I’ve been asked to consult with a growing NYC public school that is adding on the 6th and 7th grade and wants to think through its Social Studies sequence. In preparation for our meeting, the principal sent me this link to the UCLA National Center for History in the Schools, and the standards it set forth: http://nchs.ucla.edu/Standards/historical-thinking-standards-1 Reading this page was thrilling. Look: “Real historical understanding requires that students have opportunity to create historical narratives and arguments of their own. Such narratives and arguments may take many forms–essays, debates, and editorials, for instance. They can be initiated in a variety of ways. None, however, more powerfully initiates historical thinking than those issues, past and present, that challenge students to enter knowledgeably into the historical record and to bring sound historical perspectives to bear in the analysis of a problem.
Historical understanding also requires that students thoughtfully read the historical narratives created by others. Well-written historical narratives are interpretative, revealing and explaining connections, change, and consequences.
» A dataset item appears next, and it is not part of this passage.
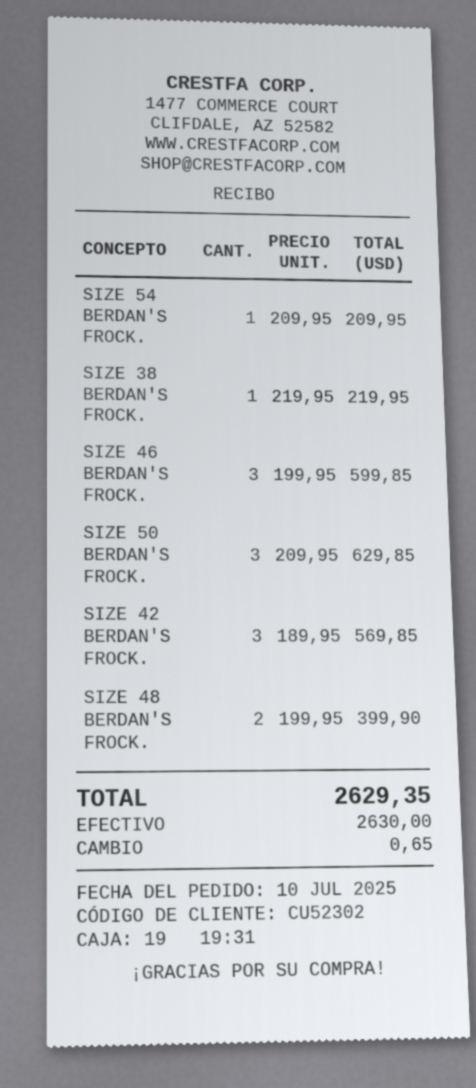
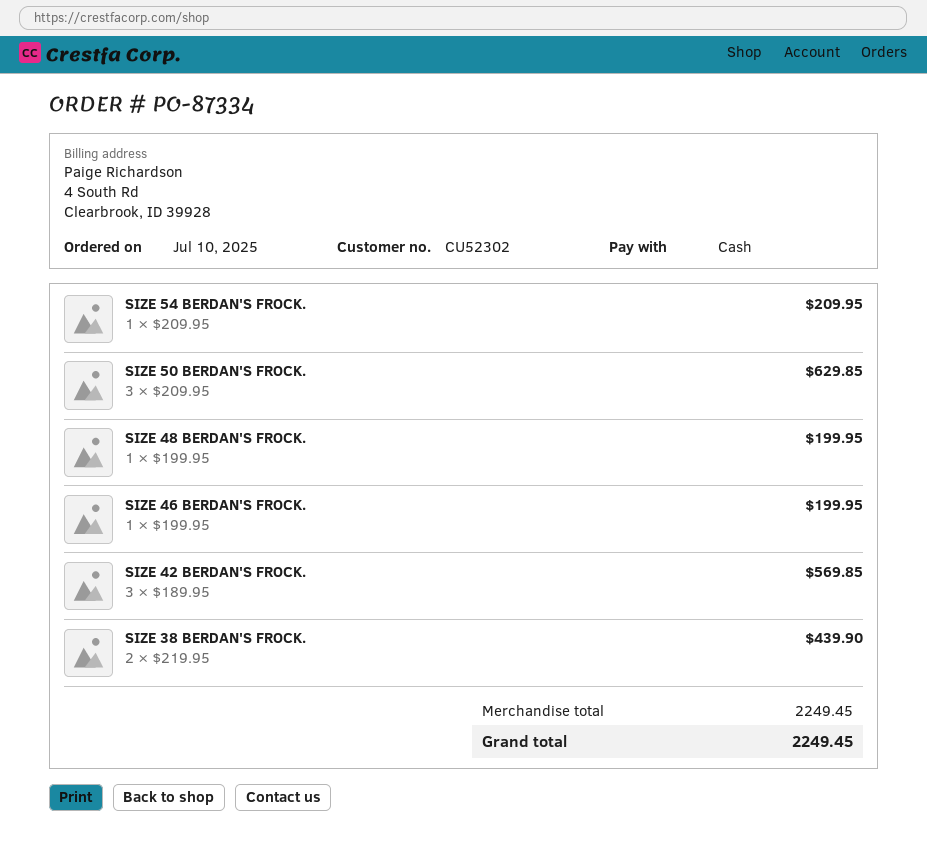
SIZE 38 BERDAN'S FROCK.: 1 x 219.95 = 219.95 -> 2 x 219.95 = 439.90
SIZE 46 BERDAN'S FROCK.: 3 x 199.95 = 599.85 -> 1 x 199.95 = 199.95
SIZE 48 BERDAN'S FROCK.: 2 x 199.95 = 399.90 -> 1 x 199.95 = 199.95
total: 2629.35 -> 2249.45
They are also analytical, combining lively storytelling and biography with conceptual analysis drawn from all relevant disciplines. Such narratives promote essential skills in historical thinking.
Reading such narratives requires that students analyze the assumptions–stated and unstated–from which the narrative was constructed and assess the strength of the evidence presented.”
This is pretty much everything I have been advocating for — and it is laid out as a program for all schools and teachers. The approach also fits perfectly with the National History Day program http://www.nhd.org/ with their emphasis on student-created research projects. I have just learned about an extensive D-Day project students did, which involved research people from the town in which the students lived who died on DDay, but whom the students come to research and honor.
So whether it is in advising teachers or providing stimulating challenges for students, many, many good things are happening, even in the days of testing. But I wonder if the nonfiction side of children’s books has stumbled because we have not paid attention to these classroom developments. We continue to serve bookstores and libraries first, with the classroom as an afterthought. Yes textbooks are manufactured to fit classroom needs. But they cannot succeed — at least by the UCLA standards — since they cannot have a point of view, and thus cannot model student-created-thinking. Why don’t we know teachers better, and why don’t they know us?